A comprehensive review of misappropriated Kenyan objects of art is on display at the Invisible Inventories exhibition in the Nairobi National Museum. The exhibition comes after a two-year collaborative study of the International Inventories Programme (IIP) to investigate a body of cultural items held in institutions across the globe.

The IIP is a partnership of the National Museums of Kenya, Goethe-Institut, the Nest (Nairobi), the Rautenstrauch-Joest Museum in Cologne and the Weltkulturen Museum in Frankfurt.

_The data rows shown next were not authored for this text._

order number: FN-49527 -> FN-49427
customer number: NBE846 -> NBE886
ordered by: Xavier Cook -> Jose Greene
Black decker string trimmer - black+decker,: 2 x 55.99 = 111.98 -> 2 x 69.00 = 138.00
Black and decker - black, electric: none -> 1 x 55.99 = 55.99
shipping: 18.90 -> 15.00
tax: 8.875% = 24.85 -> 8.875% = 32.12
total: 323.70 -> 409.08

Walking through the exhibition, I immediately noticed several empty stands, a visual testament to the missing items. The lost works include ceremonial instruments, shields, smoking pipes, jewellery, carvings and more. Though housed abroad, not all the missing items are not all viewable. At the Rautenstrauch-Joest Museum in Cologne, 82 out of 83 Kenyan pieces have not been publicly displayed.

Covering two walls of the exhibition were printouts of thousands of bar codes representing the missing objects, emphasising the sheer number of items pilfered from Kenya in colonial times. The artefacts were collected or forcefully misappropriated by a variety of European characters including explorers, missionaries and military men.

Koitalel arap Samoei scalp

The exhibition mostly focuses on German museums but also reviews works in other countries such as the remains of “The maneaters of Tsavo” in the Field Museum of Natural History in Chicago.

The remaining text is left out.